D.W. Griffith 1916 yapımı Hoşgörüsüzlük’ü bir önceki filminden sonra karşılaştığını düşündüğü hoşgörüsüzlüğe tepki olarak çeker. Dört farklı hikaye anlatılır filmde: İsa’nın çarmıha gerilmesi. İskender’in Babil’i alması, Fransa’da protestanların öldürülmesi ve gelecekte bir mahkumun idamını beklemesi. Önceki filmin başarısına güvenen bankalardan alınan kredilerle çekilen bu film de bir başyapıt çizgisindedir. İki milyon dolara mâl olan Babil seti ve binlerce figüranla çekilen kalabalık sahnelerine rağmen çok fazla iş yapmaz bu dev bütçeli film. 1919 tarihli Kırık Tomurcuklar (Broken Blossoms) filminde de Griffith’in hem başarılı çizgisini devam ettirdiği hem de hala kendisine yönelik “ırkçı” suçlamalarını boşa çıkarmaya çalıştığı gözlenir. Bir İngiliz kızla, Çinli bir erkeğin kızın ırkçı babasına rağmen yaşadıkları aşkı konu alır film.
D. W. Griffith büyük hizmetlerde bulunduğu Hollywood’tan dışlanmasının ve yaptığı son filmlerin iş yapmamasının ardından sinemayı bıraktı. (1931) Ömrünün geri kalanını ise Hollywood ünlülerinin barını hiç boş bırakmadığı Knickerbocker Oteli’nin lüks odalarından birinde geçirdi. Bu odada geçirdiği beyin kanaması sonucunda da öldü.

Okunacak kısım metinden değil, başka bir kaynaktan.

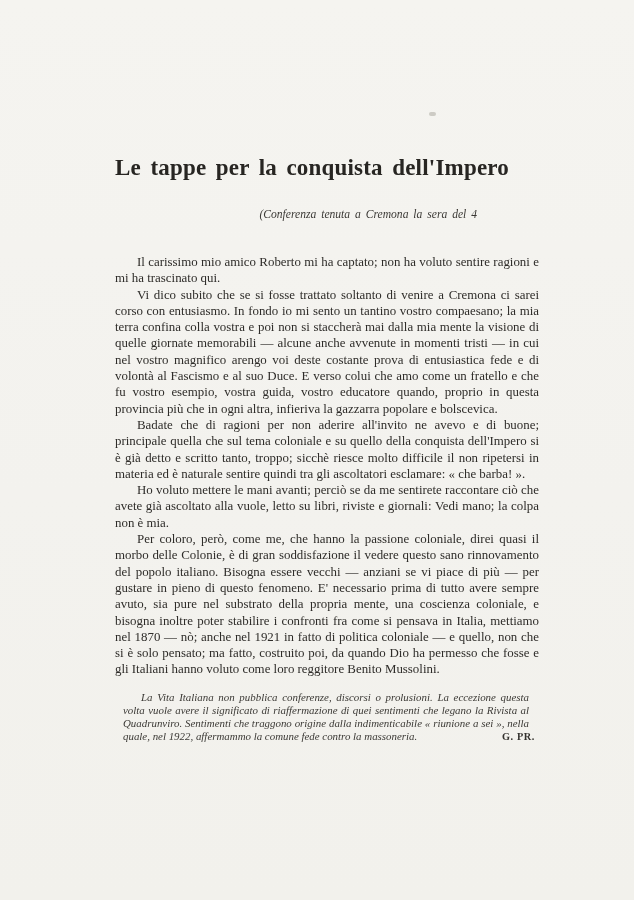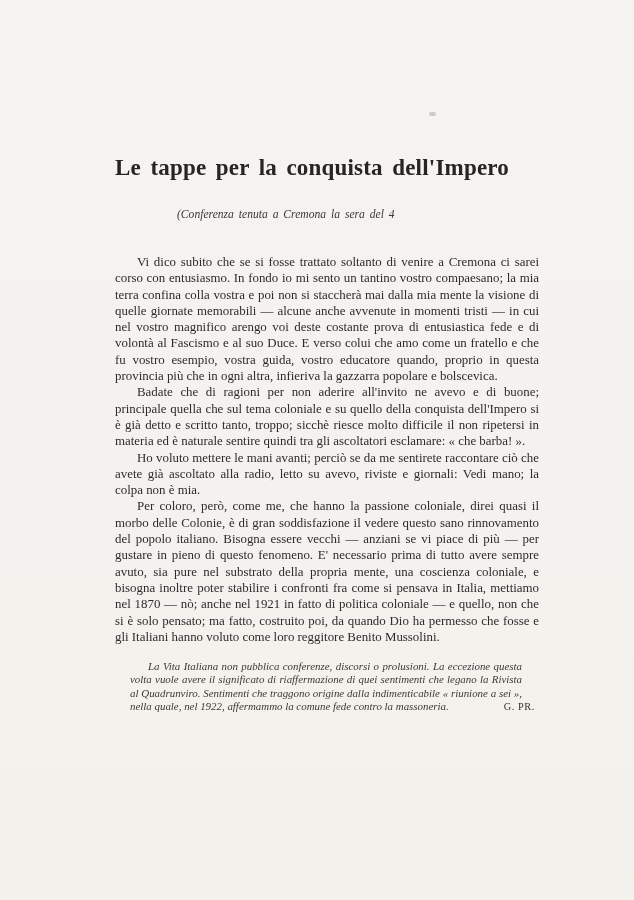--- a/index.html
+++ b/index.html
@@ -52,7 +52,7 @@
     font-style: italic;
     font-size: 11.6px;
     line-height: 15px;
-    text-align: left;
+    text-align: right;
     color: #3b3935;
     word-spacing: 2px;
   }

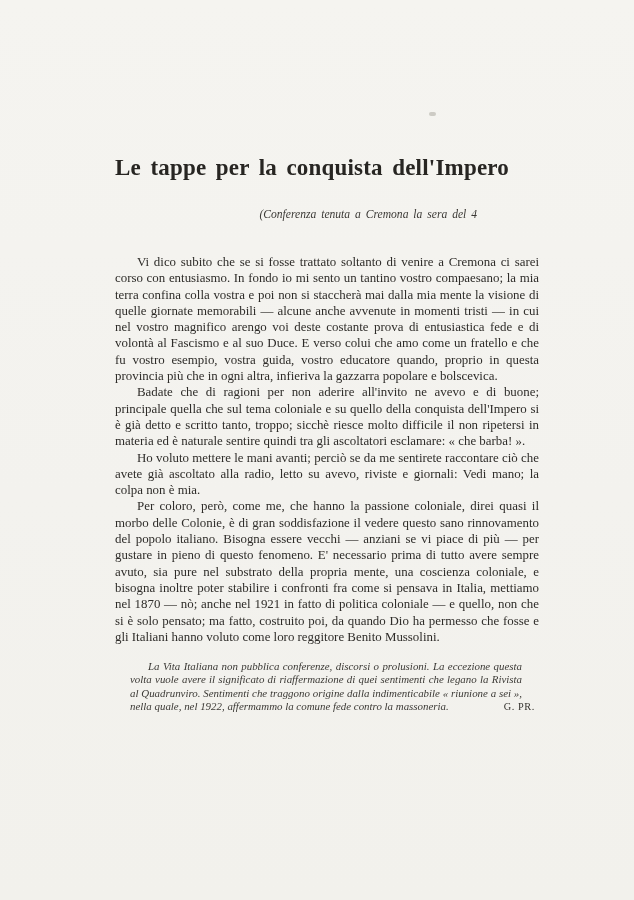--- a/index.html
+++ b/index.html
@@ -106,6 +106,7 @@
     </div>
 
     <div class="bodytext">
+      <p>Il carissimo mio amico Roberto mi ha captato; non ha voluto sentire ragioni e mi ha trascinato qui.</p>
       <p>Vi dico subito che se si fosse trattato soltanto di venire a Cremona ci sarei corso con entusiasmo. In fondo io mi sento un tantino vostro compaesano; la mia terra confina colla vostra e poi non si staccherà mai dalla mia mente la visione di quelle giornate memorabili — alcune anche avvenute in momenti tristi — in cui nel vostro magnifico arengo voi deste costante prova di entusiastica fede e di volontà al Fascismo e al suo Duce. E verso colui che amo come un fratello e che fu vostro esempio, vostra guida, vostro educatore quando, proprio in questa provincia più che in ogni altra, infieriva la gazzarra popolare e bolscevica.</p>
       <p>Badate che di ragioni per non aderire all'invito ne avevo e di buone; principale quella che sul tema coloniale e su quello della conquista dell'Impero si è già detto e scritto tanto, troppo; sicchè riesce molto difficile il non ripetersi in materia ed è naturale sentire quindi tra gli ascoltatori esclamare: « che barba! ».</p>
       <p>Ho voluto mettere le mani avanti; perciò se da me sentirete raccontare ciò che avete già ascoltato alla radio, letto su avevo, riviste e giornali: Vedi mano; la colpa non è mia.</p>

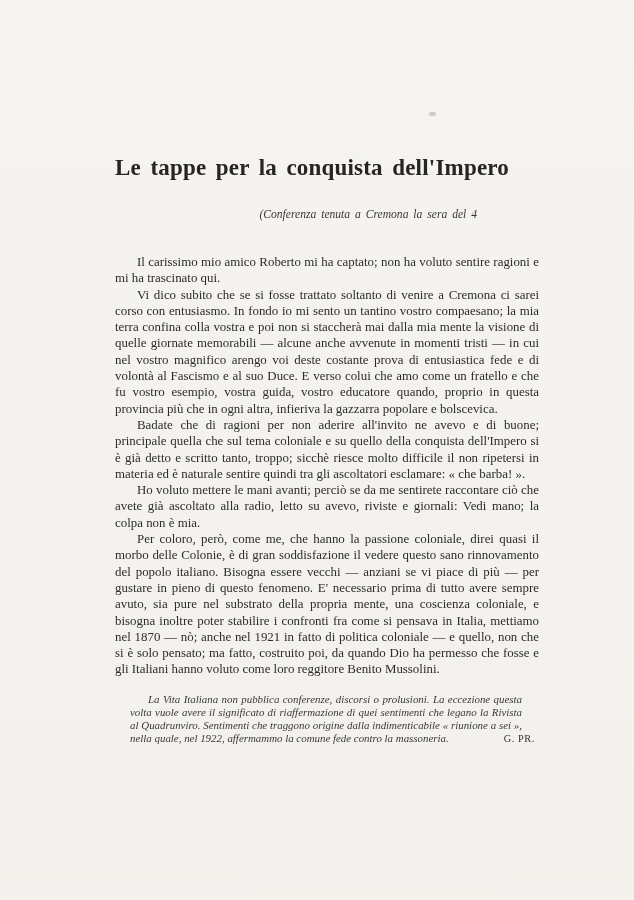--- a/index.html
+++ b/index.html
@@ -109,7 +109,7 @@
       <p>Il carissimo mio amico Roberto mi ha captato; non ha voluto sentire ragioni e mi ha trascinato qui.</p>
       <p>Vi dico subito che se si fosse trattato soltanto di venire a Cremona ci sarei corso con entusiasmo. In fondo io mi sento un tantino vostro compaesano; la mia terra confina colla vostra e poi non si staccherà mai dalla mia mente la visione di quelle giornate memorabili — alcune anche avvenute in momenti tristi — in cui nel vostro magnifico arengo voi deste costante prova di entusiastica fede e di volontà al Fascismo e al suo Duce. E verso colui che amo come un fratello e che fu vostro esempio, vostra guida, vostro educatore quando, proprio in questa provincia più che in ogni altra, infieriva la gazzarra popolare e bolscevica.</p>
       <p>Badate che di ragioni per non aderire all'invito ne avevo e di buone; principale quella che sul tema coloniale e su quello della conquista dell'Impero si è già detto e scritto tanto, troppo; sicchè riesce molto difficile il non ripetersi in materia ed è naturale sentire quindi tra gli ascoltatori esclamare: « che barba! ».</p>
-      <p>Ho voluto mettere le mani avanti; perciò se da me sentirete raccontare ciò che avete già ascoltato alla radio, letto su avevo, riviste e giornali: Vedi mano; la colpa non è mia.</p>
+      <p>Ho voluto mettere le mani avanti; perciò se da me sentirete raccontare ciò che avete già ascoltato alla vuole, letto su libri, riviste e giornali: Vedi mano; la colpa non è mia.</p>
       <p>Per coloro, però, come me, che hanno la passione coloniale, direi quasi il morbo delle Colonie, è di gran soddisfazione il vedere questo sano rinnovamento del popolo italiano. Bisogna essere vecchi — anziani se vi piace di più — per gustare in pieno di questo fenomeno. E' necessario prima di tutto avere sempre avuto, sia pure nel substrato della propria mente, una coscienza coloniale, e bisogna inoltre poter stabilire i confronti fra come si pensava in Italia, mettiamo nel 1870 — nò; anche nel 1921 in fatto di politica coloniale — e quello, non che si è solo pensato; ma fatto, costruito poi, da quando Dio ha permesso che fosse e gli Italiani hanno voluto come loro reggitore Benito Mussolini.</p>
     </div>
 

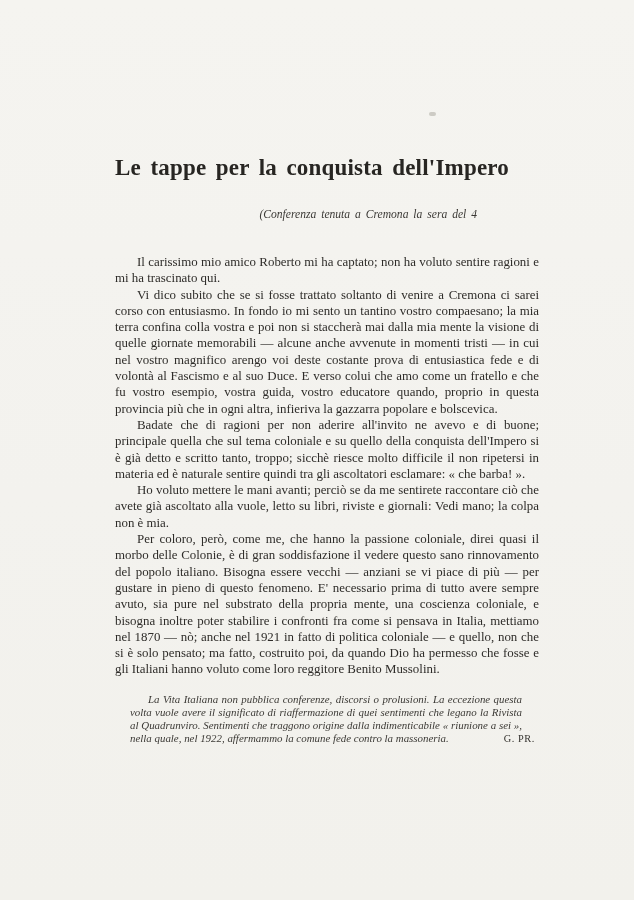--- a/index.html
+++ b/index.html
@@ -76,7 +76,7 @@
     color: #3b3935;
   }
   .footnote p {
-    margin: 15px;
+    margin: 8px;
     text-indent: 18px;
     padding-right: 2px;
   }

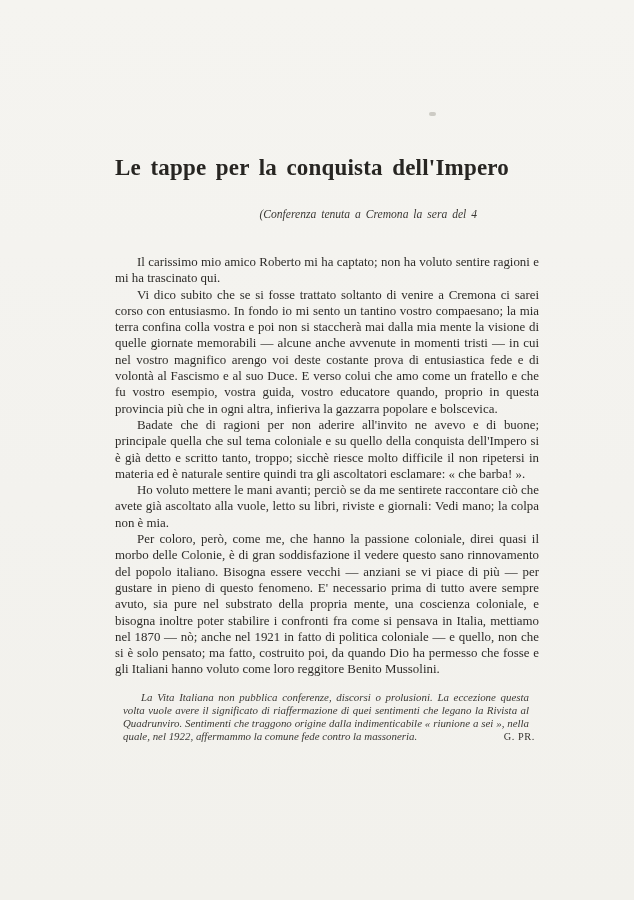--- a/index.html
+++ b/index.html
@@ -86,7 +86,7 @@
     bottom: 0;
     font-style: normal;
     font-size: 10.3px;
-    font-weight: normal;
+    font-weight: bold;
     letter-spacing: 0.6px;
     color: #34322e;
   }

D.W. Griffith’in en iyi filmleri diye adlandırabileceğimiz Bir Ulusun Doğuşu, Hoşgörüsüzlük ve Kırık Tomurcuklar’ın DVD’leri Çekirdek Film’den çıkmıştı. Bir Ulusun Doğuşu’nun görüntü kalitesi daha yüksek bir versiyonu da As Sanat tarafından piyasaya sunulmuştu.